**What you will do:**
For the entries below, print exactly the lines between the line holding "[567,403,704,416] k8s\01-build-db.bat, ->" and the line holding "[567,498,708,511] k8s\02-deploy-db.bat ->", inclusive, and nothing else.

**Recorded information:**
===============
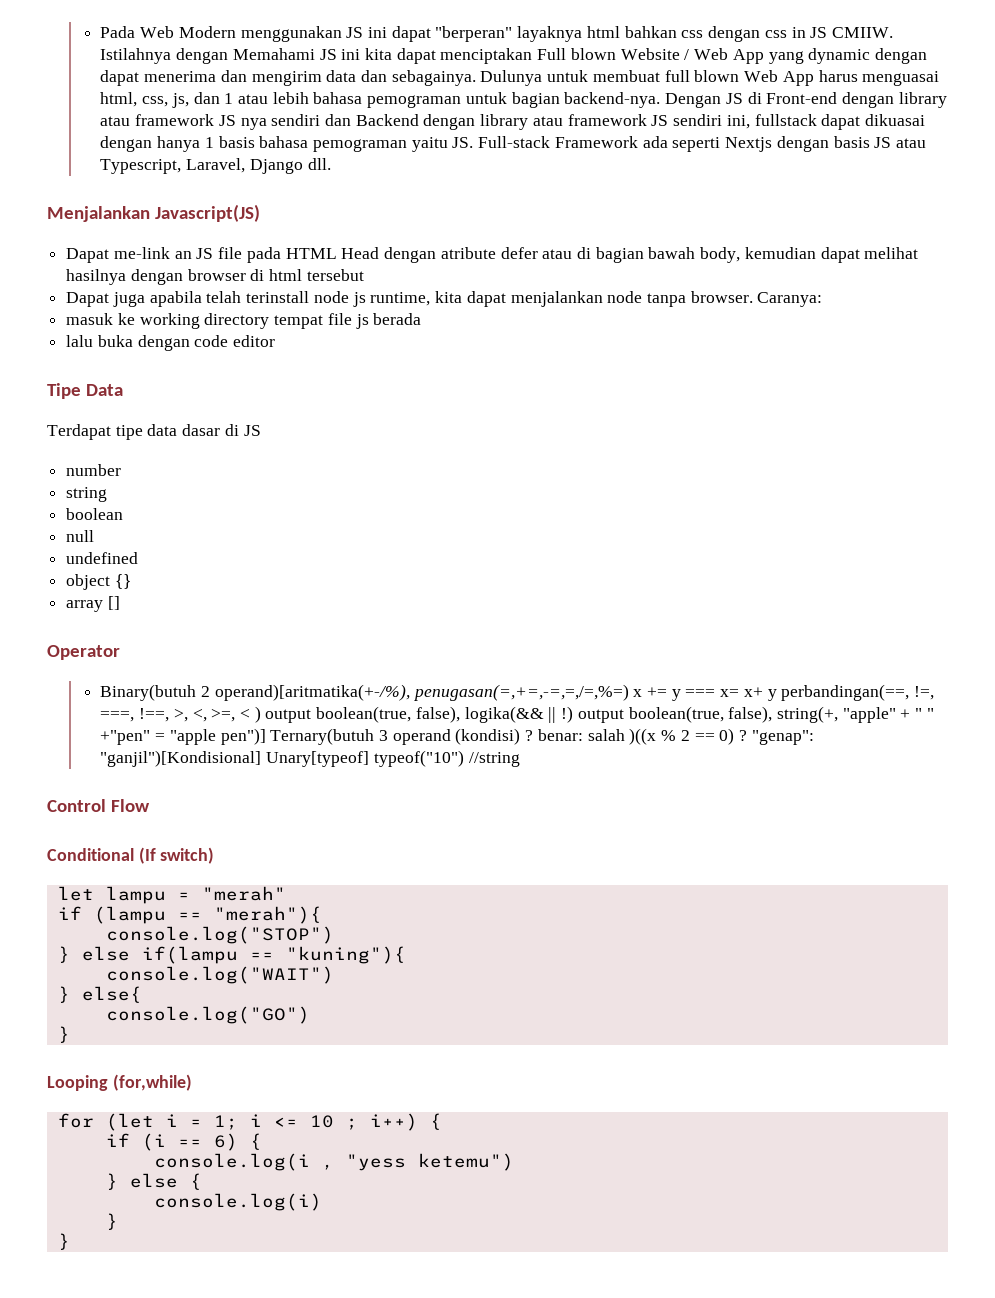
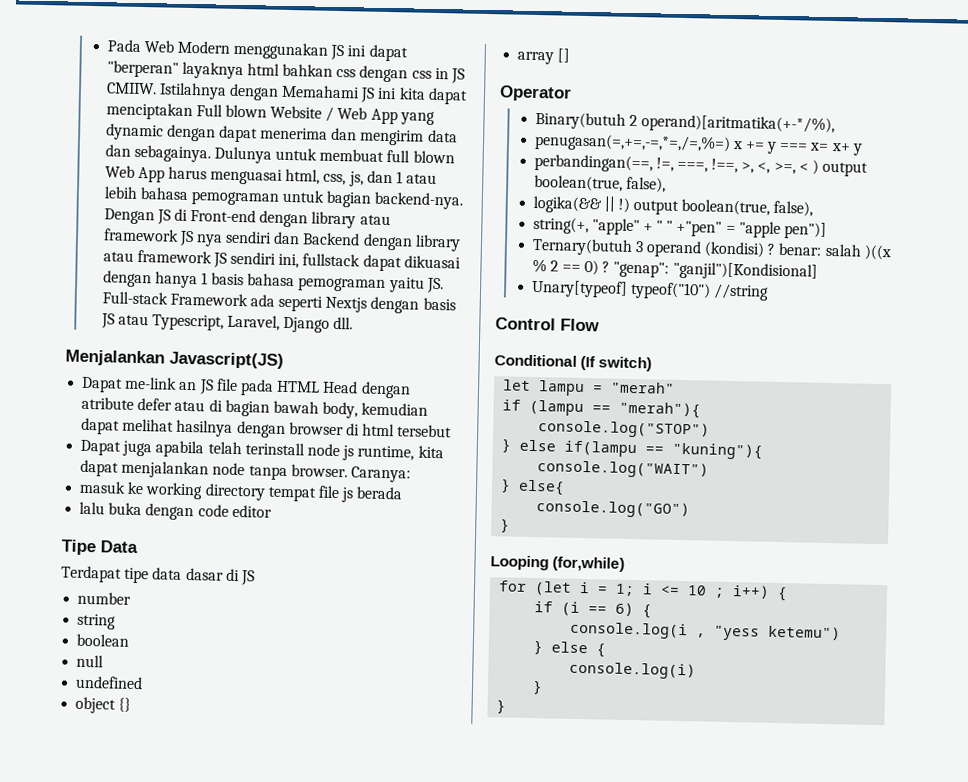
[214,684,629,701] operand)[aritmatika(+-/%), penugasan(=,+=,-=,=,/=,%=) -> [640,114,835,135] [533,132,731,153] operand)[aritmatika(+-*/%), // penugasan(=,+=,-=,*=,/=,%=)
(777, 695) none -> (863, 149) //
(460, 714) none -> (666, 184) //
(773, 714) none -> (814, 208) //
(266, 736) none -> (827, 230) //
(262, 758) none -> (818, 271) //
===============
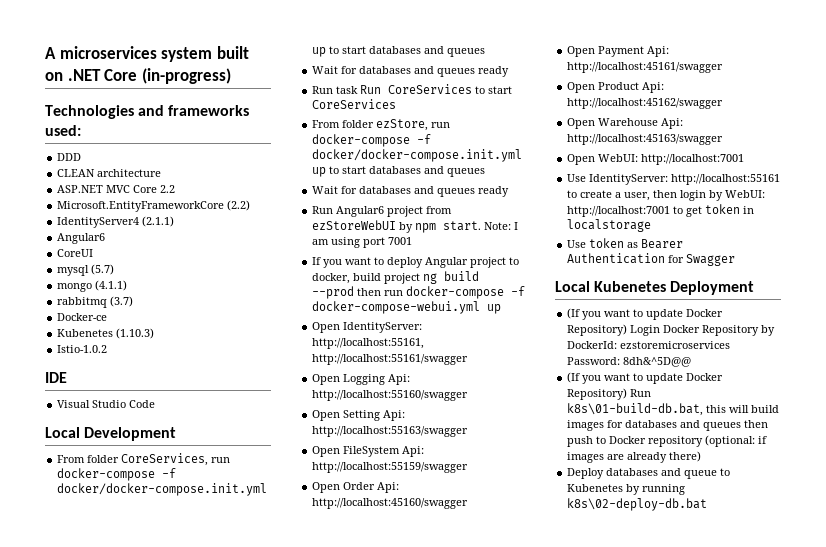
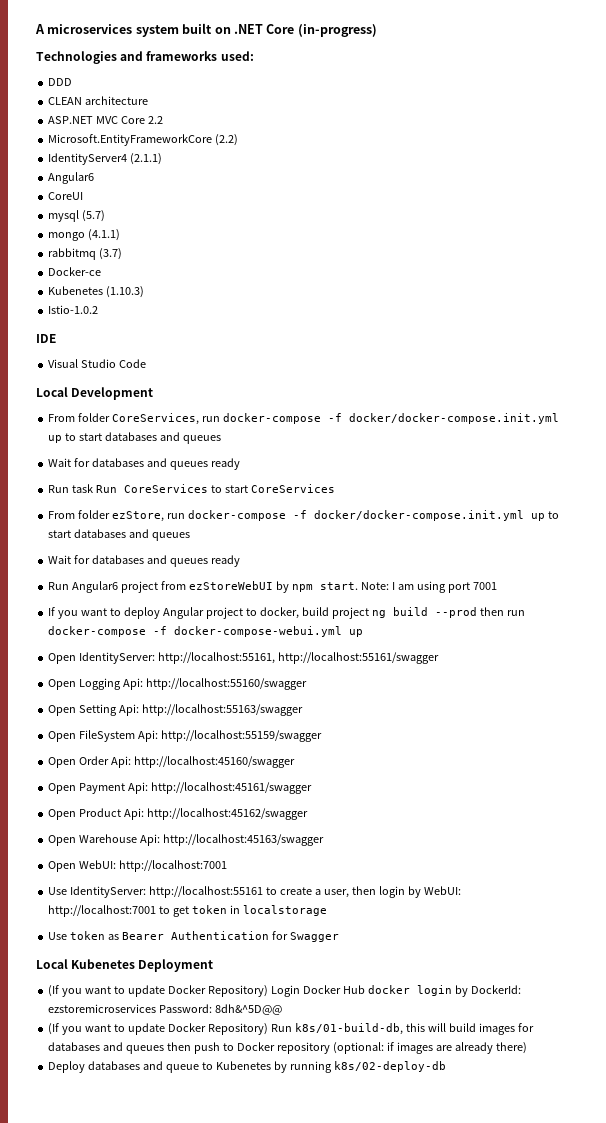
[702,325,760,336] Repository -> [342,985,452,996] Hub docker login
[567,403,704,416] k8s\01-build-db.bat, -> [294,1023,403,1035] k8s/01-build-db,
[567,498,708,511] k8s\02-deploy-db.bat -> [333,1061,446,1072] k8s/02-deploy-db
===============
**Written reply:**
[567,403,704,416] k8s\01-build-db.bat, -> [294,1023,403,1035] k8s/01-build-db,
[567,498,708,511] k8s\02-deploy-db.bat -> [333,1061,446,1072] k8s/02-deploy-db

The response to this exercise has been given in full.